Development of Reliable Decision Support for Precision Agricultural Farming
Abstract
Decision Support Systems are becoming increasingly valuable for precision agriculture with direct applications in predicting crop productivity and disease outbreaks. This review article provides an introduction to decision support systems, along with use case examples of decision support tools being developed and marketed by various companies. We discuss the different types of decision support systems based on farm data, communication, knowledge, and predictions made by historical data, farmers or producers.

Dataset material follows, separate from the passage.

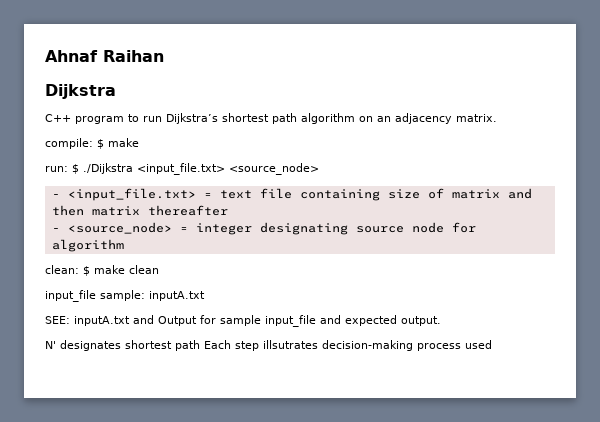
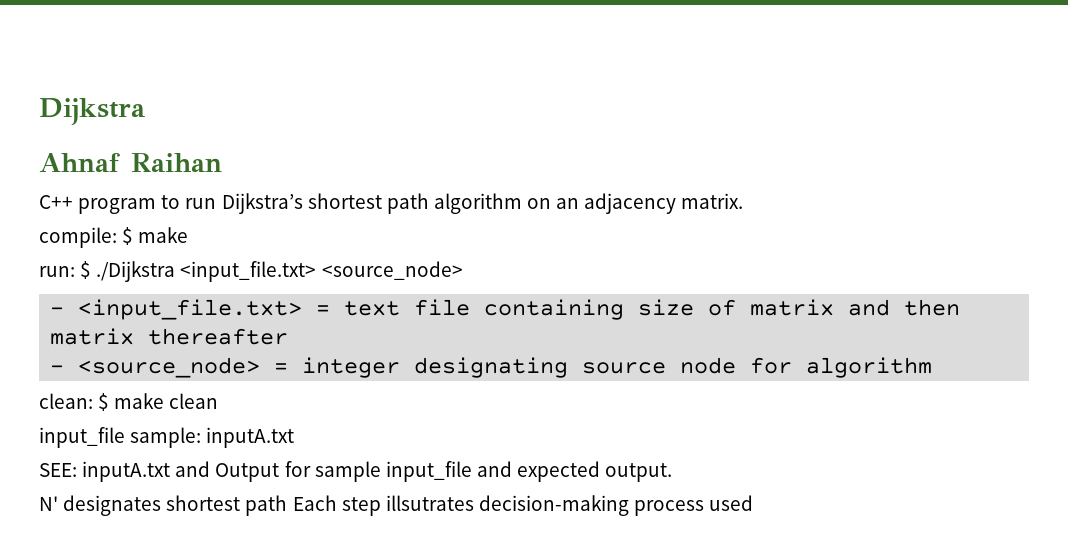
(45, 56) none -> [39,98,145,125] Dijkstra //
[45,84,116,99] // Dijkstra -> (222, 162) none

Use case examples are presented by company products in the areas of managing the breadth and depth of resources, knowledge, and data within various types of sensing (soil sensing, remote sensing etc.) and farm management (nutrients, water etc.) while detecting and preventing disease outbreaks (integrated pest management and disease resistance) in crops and livestock. There is a significant increase in the levels of investment for agricultural decision support systems which suggests a growing level of farm-level acceptance of such technologies which deploy state-of-art data computation and data management tools. At the same time, there are several challenges and considerations in developing, testing, and implementing decision support systems that are also discussed here, including costs, data quality, data management, model development, reliability testing, reluctance of new technologies, and ethical considerations. We hope this article will provide a comprehensive summary of decision support tools in precision agriculture which will inspire future use cases that add value to our society.